HOW TO COMPLETE THIS TASK: Read through the lines below for the string "Iceberg" and copy each one that has it.

(Collection entries)
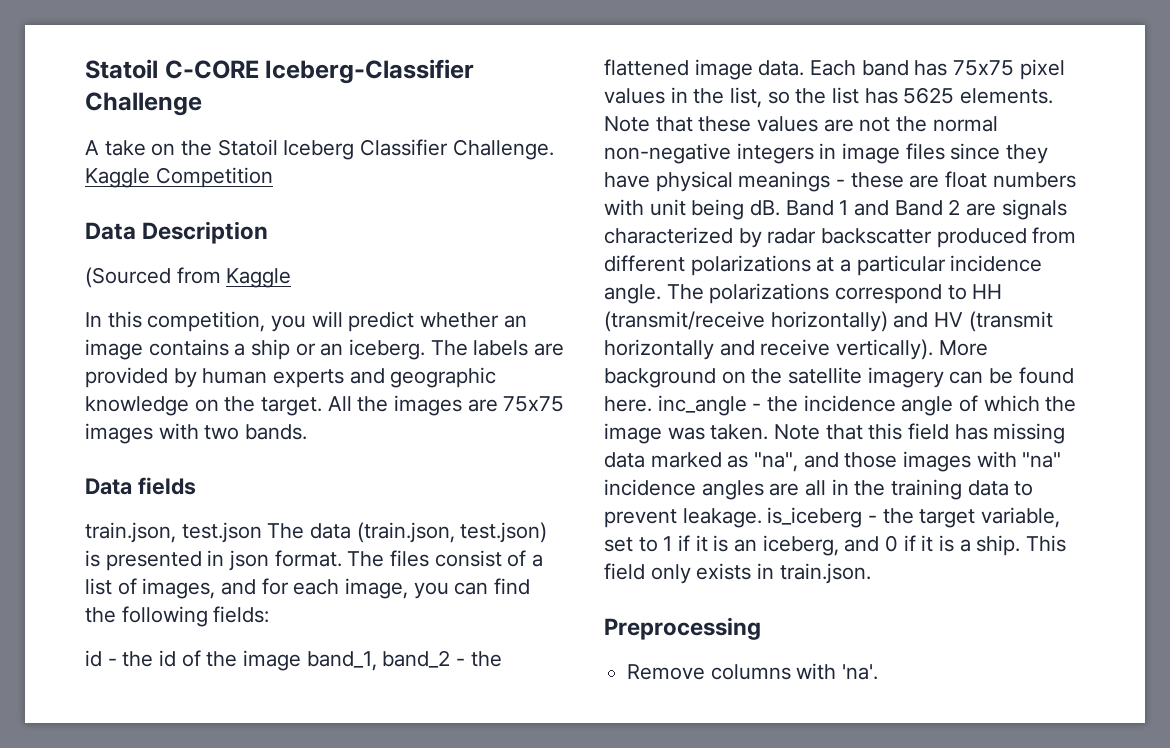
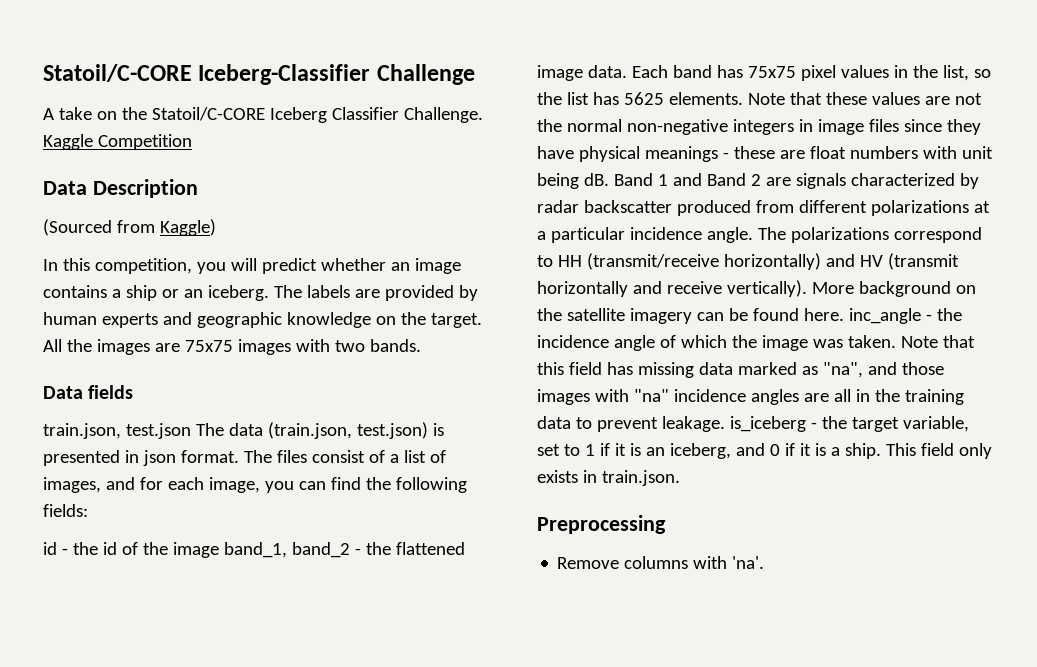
- Statoil C-CORE Iceberg-Classifier Challenge
+ Statoil/C-CORE Iceberg-Classifier Challenge
- A take on the Statoil Iceberg Classifier Challenge.
+ A take on the Statoil/C-CORE Iceberg Classifier Challenge.
- (Sourced from Kaggle
+ (Sourced from Kaggle)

RESPONSE AREA:
- Statoil C-CORE Iceberg-Classifier Challenge
+ Statoil/C-CORE Iceberg-Classifier Challenge
- A take on the Statoil Iceberg Classifier Challenge.
+ A take on the Statoil/C-CORE Iceberg Classifier Challenge.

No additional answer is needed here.